KBlixt / subcleaner

removes ads from subtitle files cleanly.
288 stars 13 forks source link

Need to be a bit more strict #27

Closed winbatch closed 1 year ago

winbatch commented 1 year ago

The first block is valid. (It's from the show Devs). I am running with --sensitive and it still removed it

INFO: now cleaning subtitle: /mnt/tv/Devs/Devs.S01E03.1080p.AMZN.WEBRip.DDP5.1.x264-TEPES[rarbg]/Devs.S01E03.1080p.AMZN.WEB-DL.DDP5.1.H.264-TEPES.en.srt INFO: Done. Cleaning report: 2 deleted blocks and 7 warnings remaining.
[---------Removed Blocks----------]
12
00:03:56,470 --> 00:03:59,573
It's the celebrity sex tape
to end all celebrity sex tapes.
513
00:42:54,072 --> 00:42:56,007
Captioned by
Media Access Group at WGBH
[---------------------------------]
KBlixt commented 1 year ago

--sensitive is a debugging option that doesn't change the behavior other than increase logging.

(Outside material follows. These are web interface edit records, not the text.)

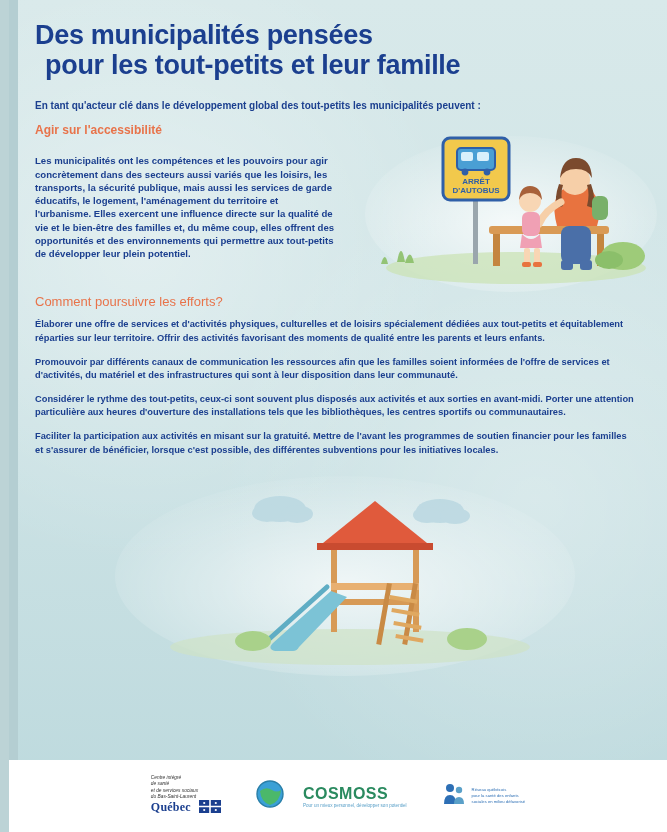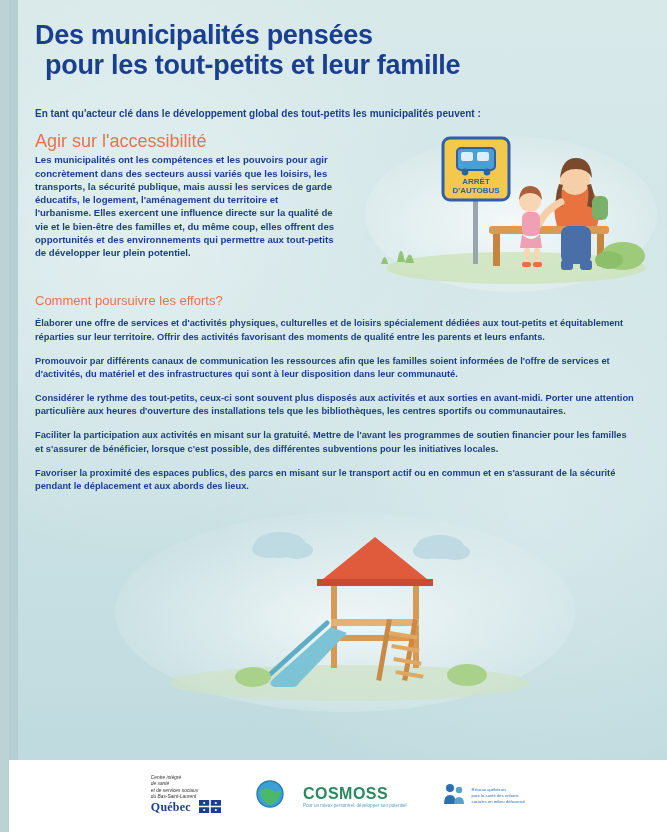--- a/index.html
+++ b/index.html
@@ -37,29 +37,29 @@
     font-weight: bold;
     letter-spacing: -0.3px;
     padding-top: 16px;
   }
   h1.title .l2 { display: block; padding-left: 10px; }
 
   .intro {
     color: #1b3f8f;
     font-size: 10px;
     font-weight: bold;
-    margin-top: 28px;
+    margin-top: 20px;
     margin-bottom: 12px;
   }
 
   h2.section-title {
     color: #e8734a;
-    font-size: 18px;
-    font-weight: normal;
-    margin-bottom: 1px;
+    font-size: 12px;
+    font-weight: bold;
+    margin-bottom: 17px;
   }
 
   .col-left {
     width: 300px;
     color: #1b3f8f;
     font-size: 9.6px;
     line-height: 1.38;
     font-weight: bold;
   }
 
@@ -200,21 +200,20 @@
     <h2 class="section-title">Agir sur l'accessibilité</h2>
 
     <div class="col-left">Les municipalités ont les compétences et les pouvoirs pour agir concrètement dans des secteurs aussi variés que les loisirs, les transports, la sécurité publique, mais aussi les services de garde éducatifs, le logement, l'aménagement du territoire et l'urbanisme. Elles exercent une influence directe sur la qualité de vie et le bien-être des familles et, du même coup, elles offrent des opportunités et des environnements qui permettre aux tout-petits de développer leur plein potentiel.</div>
 
     <h3 class="sub-title">Comment poursuivre les efforts?</h3>
 
     <p class="para">Élaborer une offre de services et d'activités physiques, culturelles et de loisirs spécialement dédiées aux tout-petits et équitablement réparties sur leur territoire. Offrir des activités favorisant des moments de qualité entre les parents et leurs enfants.</p>
     <p class="para">Promouvoir par différents canaux de communication les ressources afin que les familles soient informées de l'offre de services et d'activités, du matériel et des infrastructures qui sont à leur disposition dans leur communauté.</p>
     <p class="para">Considérer le rythme des tout-petits, ceux-ci sont souvent plus disposés aux activités et aux sorties en avant-midi. Porter une attention particulière aux heures d'ouverture des installations tels que les bibliothèques, les centres sportifs ou communautaires.</p>
     <p class="para">Faciliter la participation aux activités en misant sur la gratuité. Mettre de l'avant les programmes de soutien financier pour les familles et s'assurer de bénéficier, lorsque c'est possible, des différentes subventions pour les initiatives locales.</p>
-    <p class="para">Favoriser la proximité des espaces publics, des parcs en misant sur le transport actif ou en commun et en s'assurant de la sécurité pendant le déplacement et aux abords des lieux.</p>
 
     <div class="illus-play">
       <svg width="620" height="210" viewBox="0 0 620 210" xmlns="http://www.w3.org/2000/svg">
         <defs>
           <radialGradient id="gwash2" cx="50%" cy="55%" r="60%">
             <stop offset="0%" stop-color="#ffffff" stop-opacity="0.7"></stop>
             <stop offset="100%" stop-color="#ffffff" stop-opacity="0"></stop>
           </radialGradient>
         </defs>
         <ellipse cx="310" cy="105" rx="230" ry="100" fill="url(#gwash2)"></ellipse>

This seems to be an unfortunate subtitle, some blocks are bound to be false positives and I'll do what I can but some false positives are unfortunately unavoidable.

This is why I'm currently in the process of developing a reviewing process where you get to review all blocks that gets deleted but that could be a likely valid subtitle.

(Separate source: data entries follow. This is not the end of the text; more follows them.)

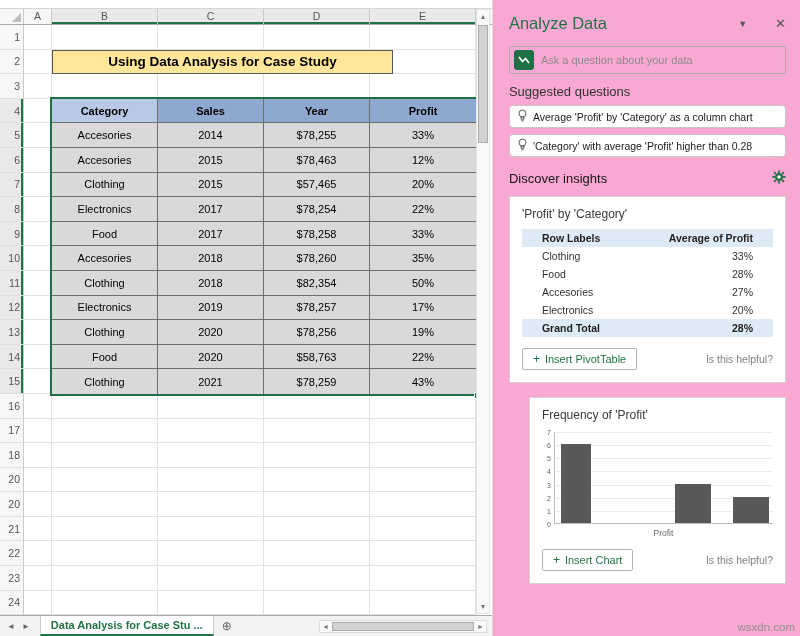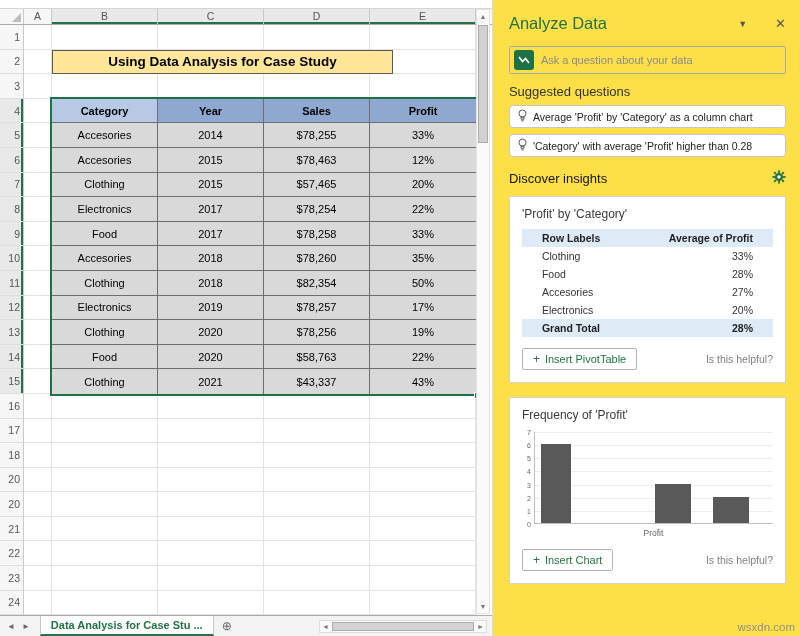--- a/index.html
+++ b/index.html
@@ -60,21 +60,21 @@
     border-right:1px solid #C9C9C9; border-bottom:2px solid #217346;
     color:#217346; font-weight:bold; font-size:11px; white-space:nowrap; }
   .addsheet { margin-left:8px; font-size:12px; color:#666; }
   .hscroll { margin-left:auto; margin-right:5px; width:168px; height:13px;
     background:#FAFAFA; border:1px solid #DDDDDD; display:flex; align-items:center; }
   .harr { font-size:7px; color:#777; padding:0 2px; }
   .hthumb { flex:1; height:9px; margin:0 1px; background:#D2D2D2; border:1px solid #ABABAB; }
 
   
   .panel { width:311px; height:636px; border-left:1px solid #DCDCDC;
-    padding:14px 14px 10px 16px; background:#fde047; }
+    padding:14px 14px 10px 16px; background:#f9a8d4; }
   .p-head { display:flex; align-items:center; }
   .p-title { flex:1; color:#217346; font-size:16.5px; }
   .p-drop { color:#555; font-size:9px; margin-right:28px; }
   .p-close { color:#555; font-size:13px; }
 
   .searchbox { margin-top:13px; height:28px; border:1px solid #ABABAB; border-radius:2px;
     display:flex; align-items:center; padding:0 15px 0 4px; }
   .s-icon { width:20px; height:20px; background:#1E7145; border-radius:3px;
     display:flex; align-items:center; justify-content:center; flex:none; }
   .s-input { border:0; outline:0; flex:1; margin-left:7px; font-size:11px;
@@ -129,22 +129,22 @@
         <div class="colh cD sel">D</div>
         <div class="colh cE sel">E</div>
       </div>
 
     <div class="grid-body" id="grid-body">
       <div class="title-cell">Using Data Analysis for Case Study</div>
       <div class="sheet-table" id="sheet-table">
         <i class="fill-handle"></i>
       <div class="t-row">
             <div class="t-cell th active">Category</div>
+            <div class="t-cell th">Sales</div>
             <div class="t-cell th">Year</div>
-            <div class="t-cell th">Sales</div>
             <div class="t-cell th">Profit</div>
           </div>
           <div class="t-row">
             <div class="t-cell">Accesories</div>
             <div class="t-cell">2014</div>
             <div class="t-cell">$78,255</div>
             <div class="t-cell">33%</div>
           </div>
           <div class="t-row">
             <div class="t-cell">Accesories</div>
@@ -196,21 +196,21 @@
           </div>
           <div class="t-row">
             <div class="t-cell">Food</div>
             <div class="t-cell">2020</div>
             <div class="t-cell">$58,763</div>
             <div class="t-cell">22%</div>
           </div>
           <div class="t-row">
             <div class="t-cell">Clothing</div>
             <div class="t-cell">2021</div>
-            <div class="t-cell">$43,337</div>
+            <div class="t-cell">$78,259</div>
             <div class="t-cell">43%</div>
           </div>
         </div>
     <div class="g-row">
           <div class="row-h">1</div>
           <div class="cell cA"></div>
           <div class="cell cB"></div>
           <div class="cell cC"></div>
           <div class="cell cD"></div>
           <div class="cell cE"></div>
@@ -510,21 +510,21 @@
       </table>
       <div class="card-foot">
         <button class="insert-btn">
           <span class="plus">+</span>
           <span>Insert PivotTable</span>
         </button>
         <span class="helpful">Is this helpful?</span>
       </div>
     </div>
 
-    <div class="card" style="margin-top:14px;">
+    <div class="card" style="margin-top:14px;margin-left:20px;">
       <div class="card-title">Frequency of 'Profit'</div>
       <div class="chart-wrap">
         <div class="yaxis" id="yaxis">
             <span class="ylab" style="top: 89px;">0</span>
             <span class="ylab" style="top: 75.8571px;">1</span>
             <span class="ylab" style="top: 62.7143px;">2</span>
             <span class="ylab" style="top: 49.5714px;">3</span>
             <span class="ylab" style="top: 36.4286px;">4</span>
             <span class="ylab" style="top: 23.2857px;">5</span>
             <span class="ylab" style="top: 10.1429px;">6</span>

At this point the script is really very good at finding ads and not removing valid subtitles and while I can put even more time improving the included regex, I'll never be perfect and at some point there needs to be a small manual process that takes care of the edge cases.

For now you'll have to manually restore these files, I'll take a look if the included regex needs to be adjusted somewhat here. But if it's between this one false posivite or 10 ad blocks not getting removed, I'll probably lean towards living with the false positive.

winbatch commented 1 year ago

ok. maybe we're on to something though - I misinterpreted --sensitive to mean something else. However, maybe you can have a flag that defines how 'aggressive' to be when cleaning. Not so different from how there are ranges for gzip for compression or like the number -v's for verbose, etc. So like least aggressive removes known specific/exact match strings. One step up does a bit more - like if it has http in its text or if the word 'subtitle' is in the text. next step from that, etc, etc..

ChristianMalazarte commented 1 year ago

I have no idea how this was removed. There is no regex that matches this.

| It's the celebrity sex tape
| to end all celebrity sex tapes.
KBlixt commented 1 year ago

"Celebrity sex" is a warning regex. I've seen this before, it's a office episode where they discuss this at the end of the show. Right?

I thought I fixed it then but I'll try again. Could you send me the original subtitle file?

ChristianMalazarte commented 1 year ago

Oh, I see probably in the other regex files. I only ever touch the english.conf.

No worries, not for me at least. I don't mind it. The script works pretty damn well already. Thanks for creating it :)